And the treatment today went well. I have been so blessed to have the oncology team that I have. We have all marched on into this cancer journey, the team, the family, those who care. We are all doing our best to cope and to learn to live with the fear and uncertainty that the word "cancer" provides.
Living with this uncertainty has certainly tuned in the vivid button in life. Things, events, and people are viewed in a more real perspective, which only uncertainty can provide. Life gets real when they tell you that you have cancer.
But I think cancer doesn't create the uncertainty; it only exposes the uncertainty that has always been there. The most fatal and widespread cause of death is life itself. When it will happen is uncertain, but the event itself is quite certain.
Yet, uncertainty sometimes seems to put life on steroids. When I write my books and my stories, I don't write about times in the recliner watching movies. No, my books, stories, and blogs are most often about periods of risk and uncertainty.

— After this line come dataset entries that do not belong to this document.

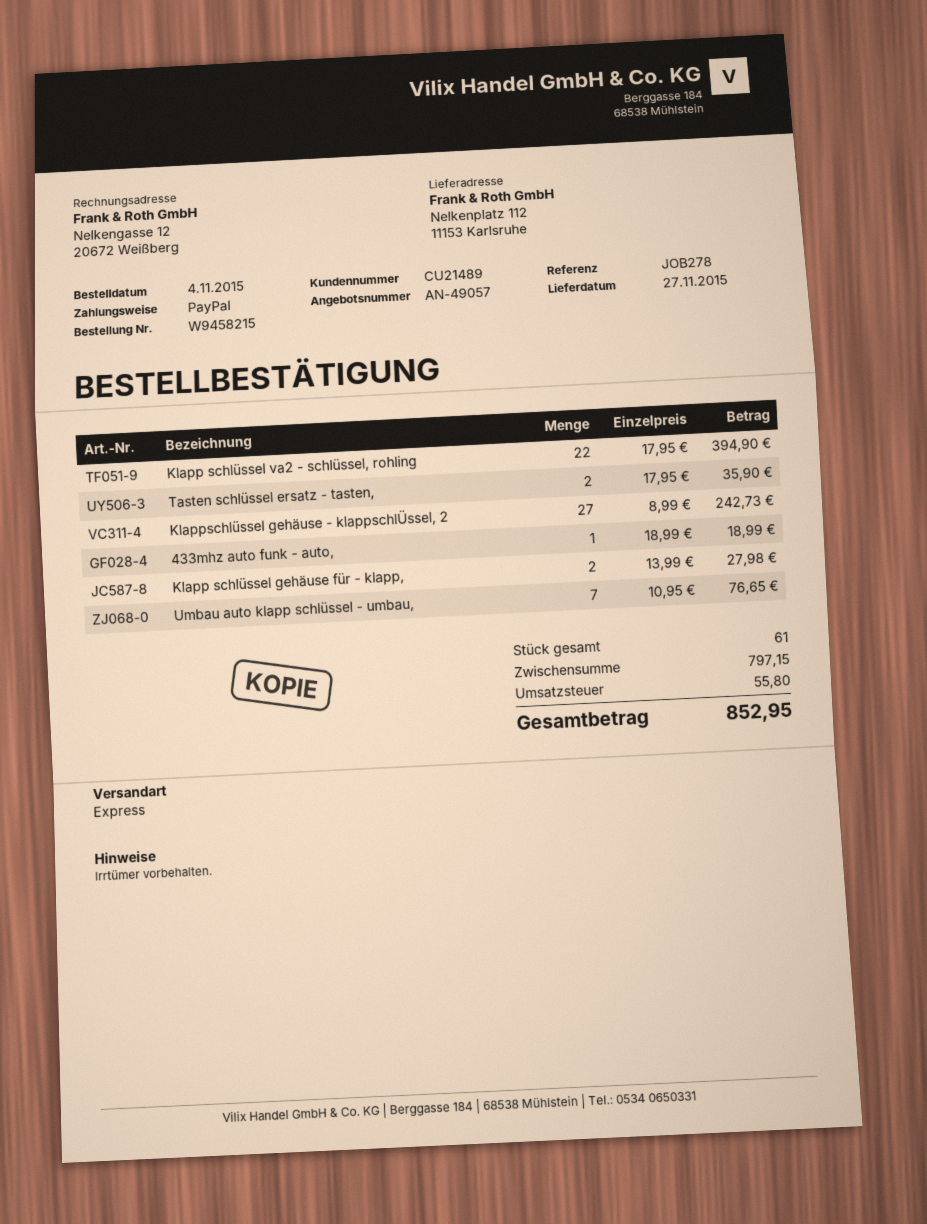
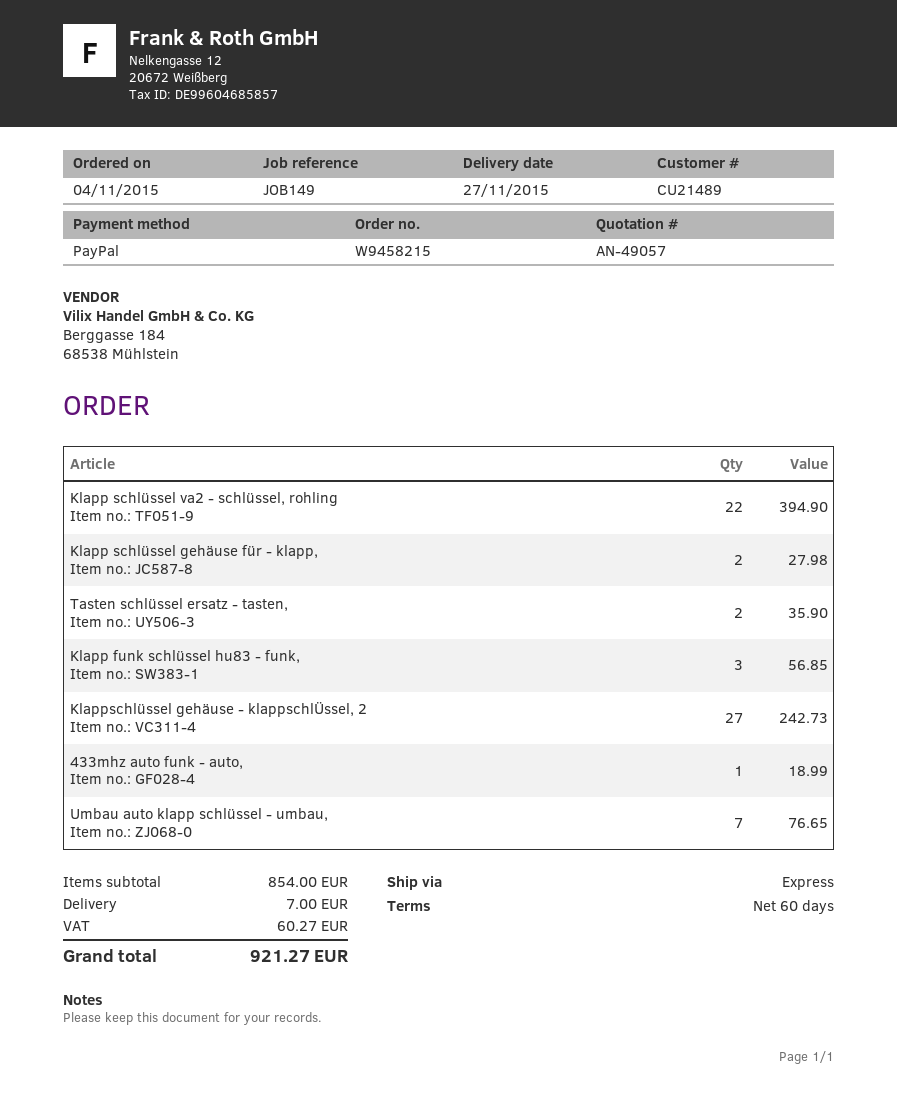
reference: JOB278 -> JOB149
Klapp funk schlüssel hu83 - funk,: none -> 3 for 56.85
subtotal: 797.15 -> 854.00
shipping: none -> 7.00
tax: 55.80 -> 60.27
total: 852.95 -> 921.27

Looking back, I realize that many times I have narrowly missed death or death has narrowly missed me, that is. I have honestly thought I was going to die on three different occasions. But for some reason known only to God, I was miraculously rescued. Life took on new shades of meaning, and I came to more fully realize that the uncertainty I faced was only uncertain to me. It wasn't uncertain to God. God had always had me in His care, within the certainty of God,
We all face uncertainty daily, whether we have cancer or not. But we don't have to face uncertainty alone. We have a certain God who has us in the palm of His hand, leading us through the perceived darkness of uncertainty, certainly.